### LISTED RECORDS:
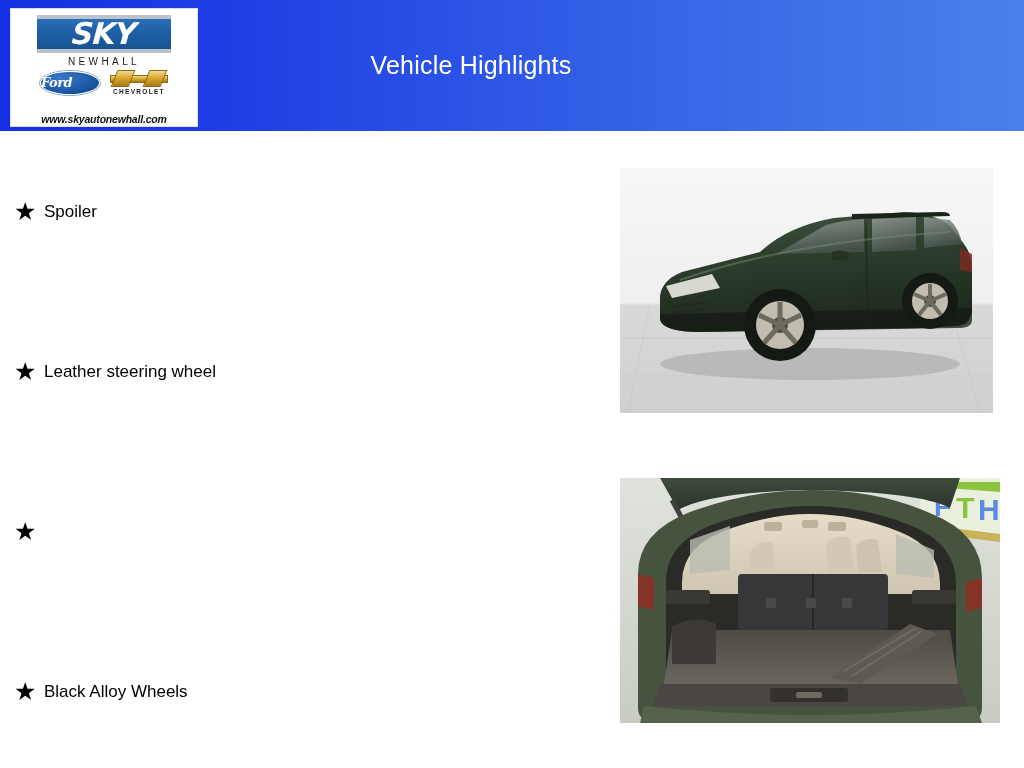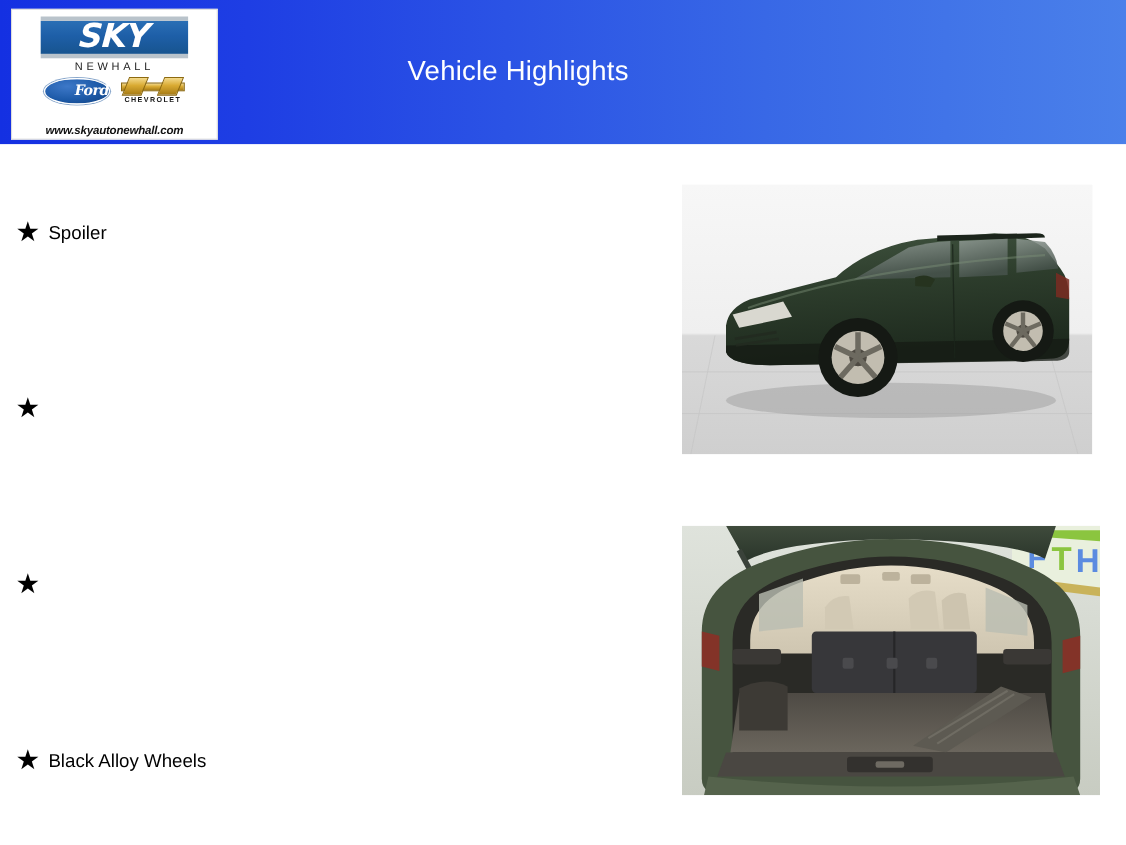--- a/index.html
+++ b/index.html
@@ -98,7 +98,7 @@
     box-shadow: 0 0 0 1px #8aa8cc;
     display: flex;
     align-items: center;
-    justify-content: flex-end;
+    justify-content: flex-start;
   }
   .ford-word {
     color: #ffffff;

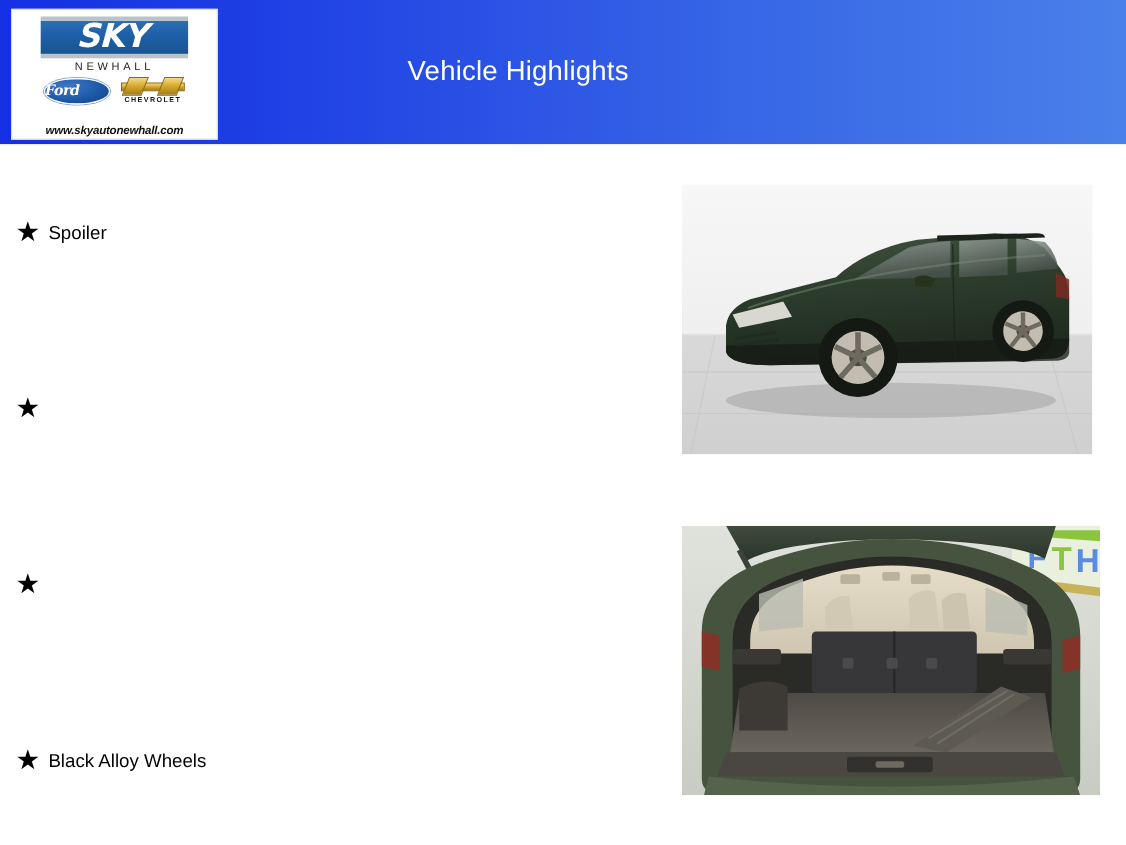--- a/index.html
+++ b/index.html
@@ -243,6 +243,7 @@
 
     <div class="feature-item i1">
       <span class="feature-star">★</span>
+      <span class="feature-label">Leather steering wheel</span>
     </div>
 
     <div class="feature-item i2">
==
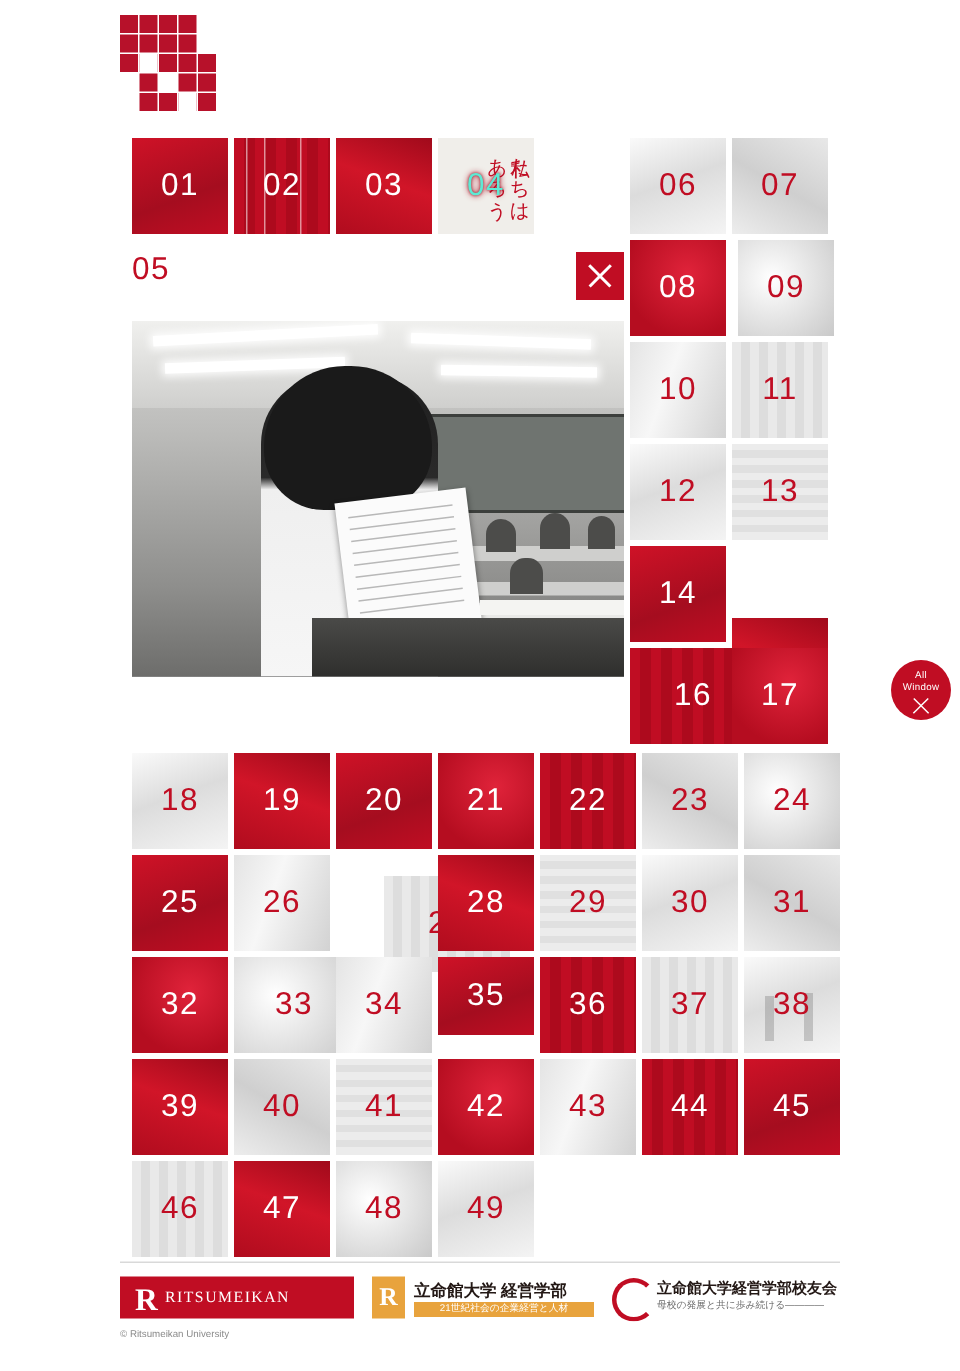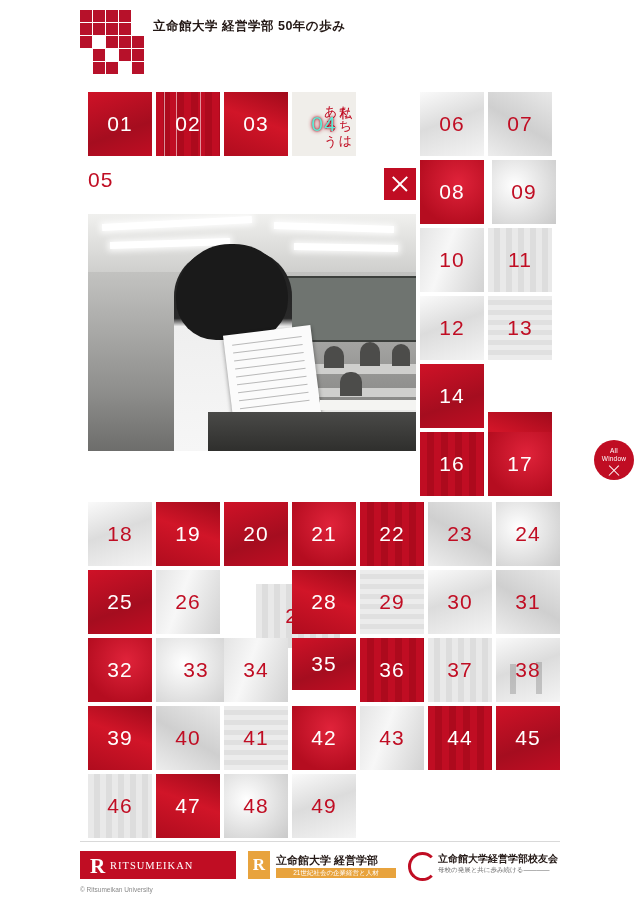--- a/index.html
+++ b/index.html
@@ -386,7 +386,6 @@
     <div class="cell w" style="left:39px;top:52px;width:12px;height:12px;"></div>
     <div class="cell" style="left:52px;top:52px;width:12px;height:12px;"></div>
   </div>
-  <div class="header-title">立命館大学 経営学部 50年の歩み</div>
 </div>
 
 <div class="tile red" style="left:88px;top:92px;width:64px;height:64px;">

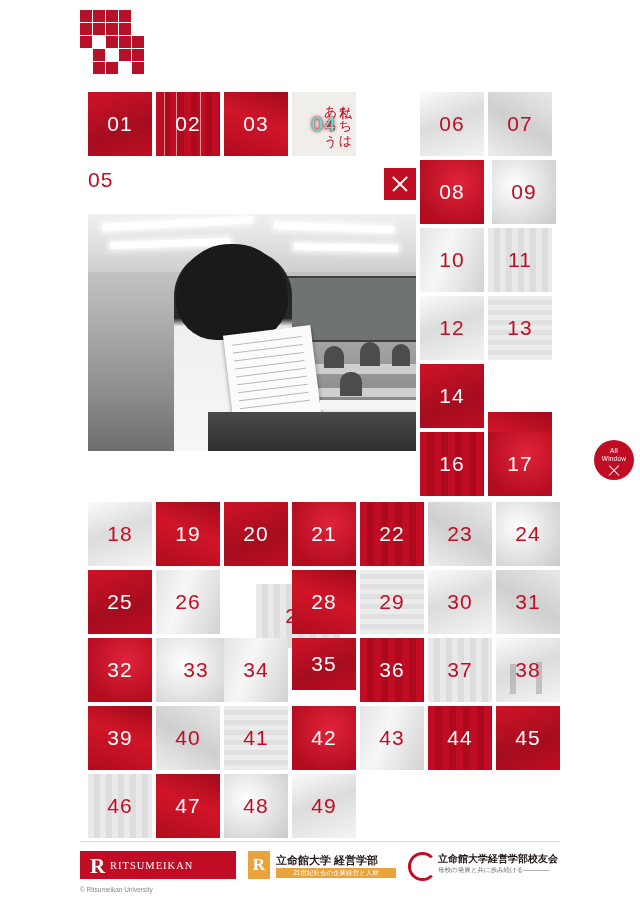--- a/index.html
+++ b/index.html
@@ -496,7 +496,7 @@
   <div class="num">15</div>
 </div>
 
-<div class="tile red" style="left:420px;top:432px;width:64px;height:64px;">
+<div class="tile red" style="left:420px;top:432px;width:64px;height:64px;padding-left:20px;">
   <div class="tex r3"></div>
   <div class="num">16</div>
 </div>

### PROBLEM STATEMENT:
Check every line of the data above for the string "height", and copy those that have it.

### ANSWER SECTION:
     <div class="cell w" style="left:39px;top:52px;width:12px;height:12px;"></div>
     <div class="cell" style="left:52px;top:52px;width:12px;height:12px;"></div>
 <div class="tile red" style="left:88px;top:92px;width:64px;height:64px;">
-<div class="tile red" style="left:420px;top:432px;width:64px;height:64px;">
+<div class="tile red" style="left:420px;top:432px;width:64px;height:64px;padding-left:20px;">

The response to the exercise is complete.